● **Task prompt**:
Of the lines listed below, return exactly those that run from the line containing "- build_mpirun_configfile has" through the line containing "only build against MPICH3 versions.", both included.
[[ Task inputs open ]]
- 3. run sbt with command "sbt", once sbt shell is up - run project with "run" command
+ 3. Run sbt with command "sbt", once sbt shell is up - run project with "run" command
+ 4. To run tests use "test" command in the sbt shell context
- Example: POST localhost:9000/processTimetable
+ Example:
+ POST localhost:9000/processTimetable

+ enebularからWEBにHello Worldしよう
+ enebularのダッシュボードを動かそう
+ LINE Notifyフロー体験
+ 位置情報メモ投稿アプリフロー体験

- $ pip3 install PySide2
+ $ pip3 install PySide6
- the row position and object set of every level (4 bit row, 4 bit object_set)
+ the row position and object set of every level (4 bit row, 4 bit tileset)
[[ Task inputs closed ]]
[[ Task inputs open ]]
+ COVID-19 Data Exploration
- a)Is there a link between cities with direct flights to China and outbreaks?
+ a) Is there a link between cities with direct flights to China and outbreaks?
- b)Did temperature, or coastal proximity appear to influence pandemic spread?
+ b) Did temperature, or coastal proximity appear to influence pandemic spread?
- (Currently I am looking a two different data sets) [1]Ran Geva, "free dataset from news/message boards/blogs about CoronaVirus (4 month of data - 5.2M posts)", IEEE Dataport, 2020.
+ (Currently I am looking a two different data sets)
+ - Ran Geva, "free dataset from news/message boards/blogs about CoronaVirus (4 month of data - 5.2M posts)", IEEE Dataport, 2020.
[[ Task inputs closed ]]
[[ Task inputs open ]]
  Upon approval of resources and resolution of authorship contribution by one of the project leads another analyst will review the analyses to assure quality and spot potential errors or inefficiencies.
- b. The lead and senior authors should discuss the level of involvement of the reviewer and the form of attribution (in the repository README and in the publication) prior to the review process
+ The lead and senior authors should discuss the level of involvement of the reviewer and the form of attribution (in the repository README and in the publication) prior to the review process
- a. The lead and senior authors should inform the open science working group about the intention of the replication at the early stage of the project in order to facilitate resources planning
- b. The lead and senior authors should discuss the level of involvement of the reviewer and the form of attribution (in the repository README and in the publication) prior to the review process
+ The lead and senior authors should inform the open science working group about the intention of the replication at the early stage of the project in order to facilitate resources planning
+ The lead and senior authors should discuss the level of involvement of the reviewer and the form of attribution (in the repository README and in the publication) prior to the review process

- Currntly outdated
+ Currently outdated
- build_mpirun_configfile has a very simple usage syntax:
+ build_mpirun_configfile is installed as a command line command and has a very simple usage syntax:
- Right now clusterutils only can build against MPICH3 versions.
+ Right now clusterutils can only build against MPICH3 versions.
[[ Task inputs closed ]]
● **Solution**:
- build_mpirun_configfile has a very simple usage syntax:
+ build_mpirun_configfile is installed as a command line command and has a very simple usage syntax:
- Right now clusterutils only can build against MPICH3 versions.
+ Right now clusterutils can only build against MPICH3 versions.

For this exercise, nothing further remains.